Organizational aspects of education for newly arrived migrant students

Of the four Copenhagen schools that participated in our study, three had introductory classes, while one didn’t. This last school had received a small number of NAMR children who had been deemed capable of being directly integrated into mainstream education.

Interviewees in Copenhagen described how the New in Copenhagen (NiC) Model introduced changes to the organization and delivery of education for NAMR students. The NiC Model was piloted only in Copenhagen, under the 2017 Act on Special Municipal Programmes for Certain Immigrant Children and Youth which allowed municipalities to set up alternative educational provision for NAMR students (Danish Ministry Education, Citation2016c). Participating teachers and one school leader indicated that the comprehensive assessment introduced through NiC signalled a shift from a deficits-based approach to one focusing on strengths, skills and knowledge children bring with them. Nevertheless, some educators found that the screening reports detailing NAMR pupils’ educational background and skills were lengthy, of varying quality and not always useful.

The NiC model’s inclusion of funding for additional classroom language support for pupils transitioning from introductory- to mainstream classes was perceived with caution by teachers because this funding was not earmarked for that purpose and could be allocated according to school leader’s discretion. This was confirmed by one of the headmasters we interviewed.

Furthermore, teachers said that limited resources and changes to the structure and class sizes made it increasingly challenging to conduct differentiated teaching, adding to the pressure to speed up NAMR pupils’ transition into mainstream classes. For pupils who are older upon arrival, these difficulties were further compounded. As one interviewee expressed put it, in reference to the competing pressures and lack of clarity on the allocation of continued language support:

I have some cases, where I have this child, and I look into my crystal ball and I can see that they’ll never be assessed as ready for secondary education. They’ll never be ready to join a normal ninth grade. If I have to transition them into mainstream education after two years, what they’ll get is failure and defeat. I can’t … It’s such a shame. It’s professional neglect. I don’t think such cases are unique. (Teacher 6)

Regarding the availability of school resources for addressing complex needs of NAMR pupils, all interviewees described the significance of access to professional support, e.g., school psychologists, and regular resource meetings to discuss pupils’ needs and support strategies. However, a common theme that was brought up by participating teachers was the lack of targeted support, i.e., professionals specifically attached to the introductory classes, who could address the special issues facing NAMR pupils and families without entering the slow system of universal child mental health services or special education services.

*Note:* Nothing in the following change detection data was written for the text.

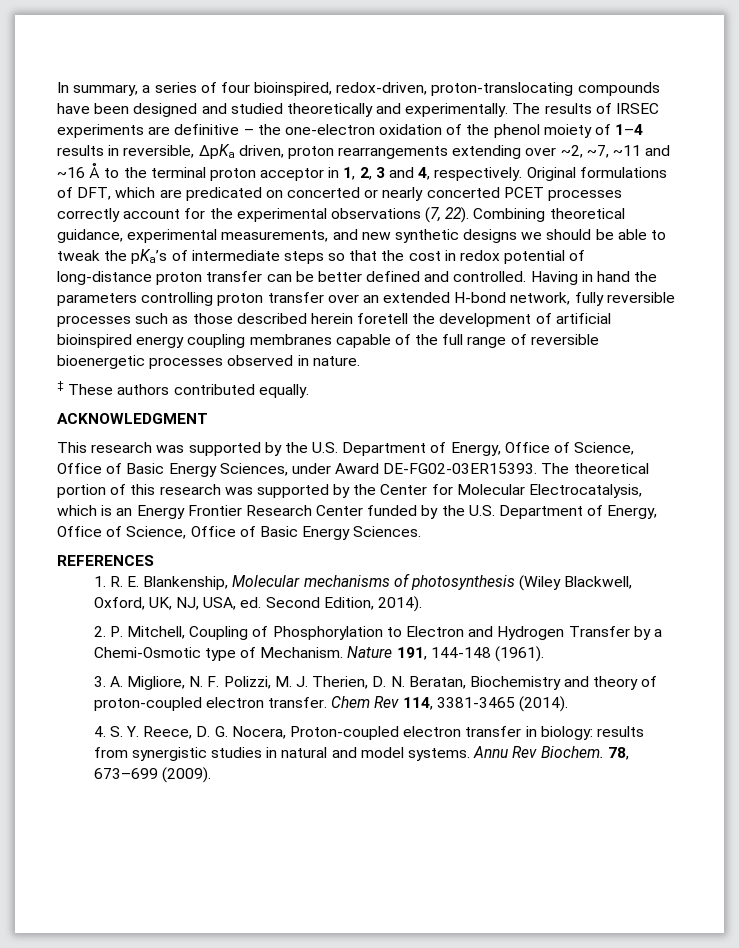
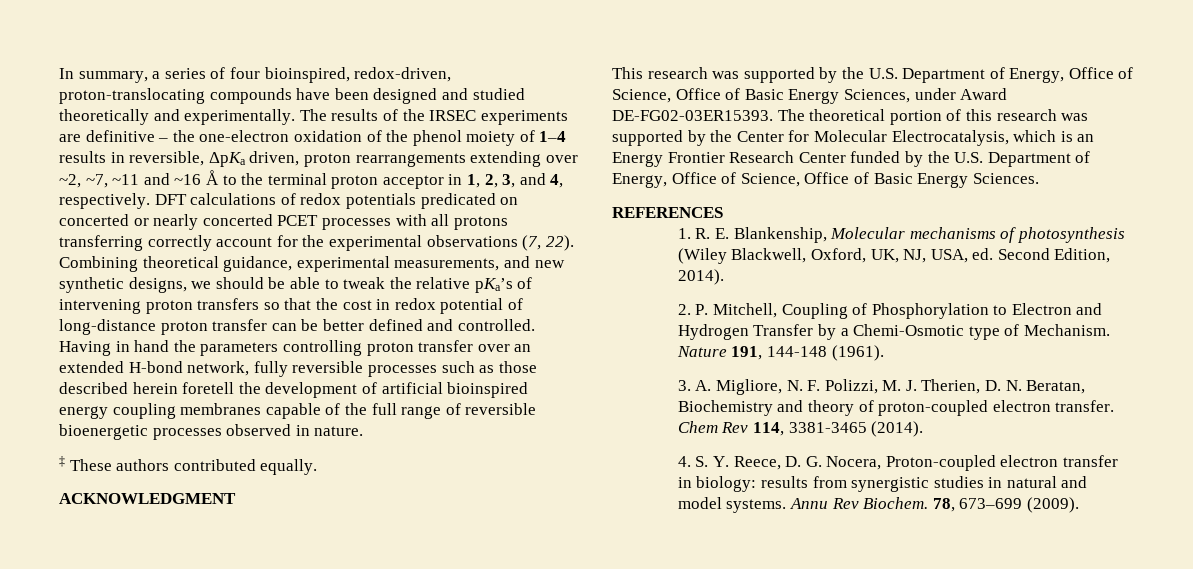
- The results of IRSEC experiments are definitive – the one-electron oxidation of the phenol moiety of 1–4 results in reversible, ΔpKa driven, proton rearrangements extending over ~2, ~7, ~11 and ~16 Å to the terminal proton acceptor in 1, 2, 3 and 4, respectively.
+ The results of the IRSEC experiments are definitive – the one-electron oxidation of the phenol moiety of 1–4 results in reversible, ΔpKa driven, proton rearrangements extending over ~2, ~7, ~11 and ~16 Å to the terminal proton acceptor in 1, 2, 3, and 4, respectively.
- Original formulations of DFT, which are predicated on concerted or nearly concerted PCET processes correctly account for the experimental observations (7, 22).
+ DFT calculations of redox potentials predicated on concerted or nearly concerted PCET processes with all protons transferring correctly account for the experimental observations (7, 22).
- Combining theoretical guidance, experimental measurements, and new synthetic designs we should be able to tweak the pKa’s of intermediate steps so that the cost in redox potential of long-distance proton transfer can be better defined and controlled.
+ Combining theoretical guidance, experimental measurements, and new synthetic designs, we should be able to tweak the relative pKa’s of intervening proton transfers so that the cost in redox potential of long-distance proton transfer can be better defined and controlled.

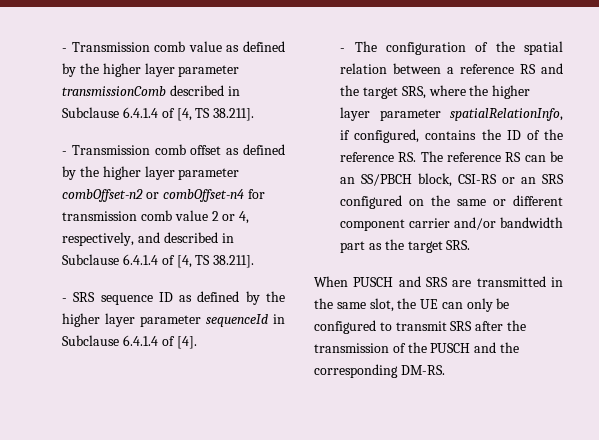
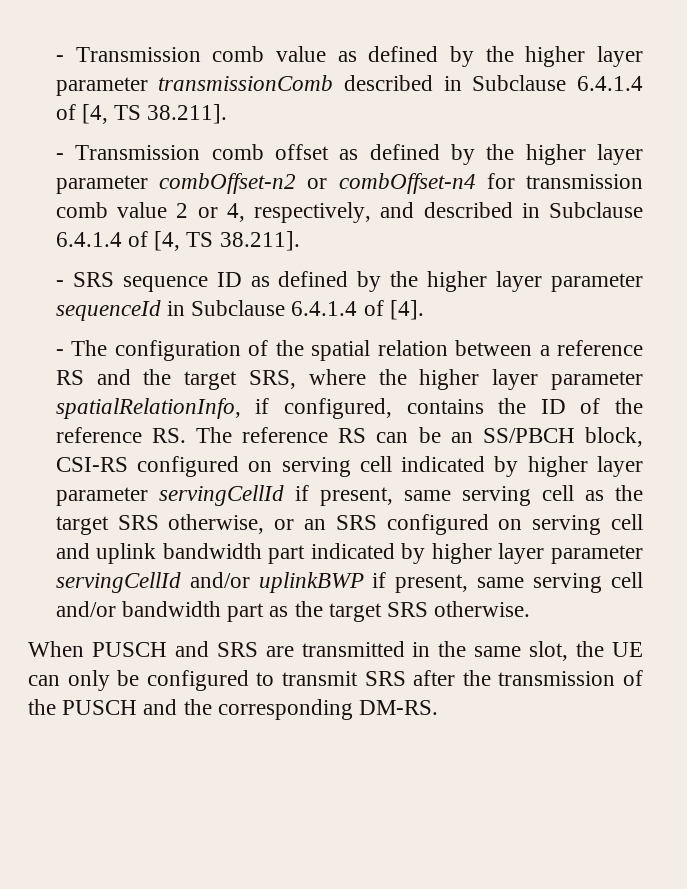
- - The configuration of the spatial relation between a reference RS and the target SRS, where the higher layer parameter spatialRelationInfo, if configured, contains the ID of the reference RS. The reference RS can be an SS/PBCH block, CSI-RS or an SRS configured on the same or different component carrier and/or bandwidth part as the target SRS.
+ - The configuration of the spatial relation between a reference RS and the target SRS, where the higher layer parameter spatialRelationInfo, if configured, contains the ID of the reference RS. The reference RS can be an SS/PBCH block, CSI-RS configured on serving cell indicated by higher layer parameter servingCellId if present, same serving cell as the target SRS otherwise, or an SRS configured on serving cell and uplink bandwidth part indicated by higher layer parameter servingCellId and/or uplinkBWP if present, same serving cell and/or bandwidth part as the target SRS otherwise.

Regarding external resources, in one participating school with no introductory classes, ongoing support for language teaching was provided by partnered teacher training institutions delivering extra training to all teachers at the school. Municipal support was also mentioned by most interviewees, including municipal consultants, telephone hot-line, and professional training on the roll-out of the NiC Model. The organizational structure described by interviewees was greatly influenced by the different dimensions of the NiC Model, i.e., screening, resources, class sizes, and in line with SLB, influenced the ways in which interviewees perceived their ability to meet the needs of NAMR pupils.

Problematizations: teachers vs. headmasters’ views on the situation and needs of NAMR pupils

Teachers and headmasters in Copenhagen framed NAMR pupils and their health and wellbeing in contrasting ways: both headmasters viewed the needs of NAMR pupils as no different from those faced by Danish-born children, and framed the main issue as poor language skills and socio-economic deprivation. In contrast, all participating teachers expressed that these children and their families had migration-related needs that went beyond language learning needs, e.g., safety, stability, and to feel included. One leader working at a school that directly integrates NAMR pupils emphasized that the school was geared towards language acquisition, pupil wellbeing and the identification of social problems in general. She added that despite the school’s location in a disadvantaged area with many migrants, there was no expertise or focus on the particular challenges faced by some refugee pupils:

Some of what takes up a lot [of our attention] in general are language-weak children, so you might say that we have knowledge and expertise […] then there are the issues about what they [NAMR] carry. We don’t have any specific ways of tackling that. But then again, our school hosts a lot of children who carry heavy burdens. (School Leader 1)

The school leader said she didn’t know how many pupils at her school had a refugee background, and expressed reluctance to ask families about their background. Yet, the same interviewee acknowledged that schools and educators needed the expertise to identify children with migration-related difficulties such as “war-related trauma.” This reference to “war-related trauma” reflects an over-simplification of the migration-specific issues some NAMR pupils may face, thus overlooking other migration-related factors that may impact on a NAMR pupil’s wellbeing. As stipulated by our analytical framework, SLB may, in effect, rewrite policy through their interpretation and implementation, choosing which aspects to emphasize or sideline. The school leader thus reflected the fact that it would be more desirable for teachers to have the competencies to recognize and support different needs NAMR might have, and for schools to include features that increase the chances for students with trauma to benefit educational opportunities equally and inclusively.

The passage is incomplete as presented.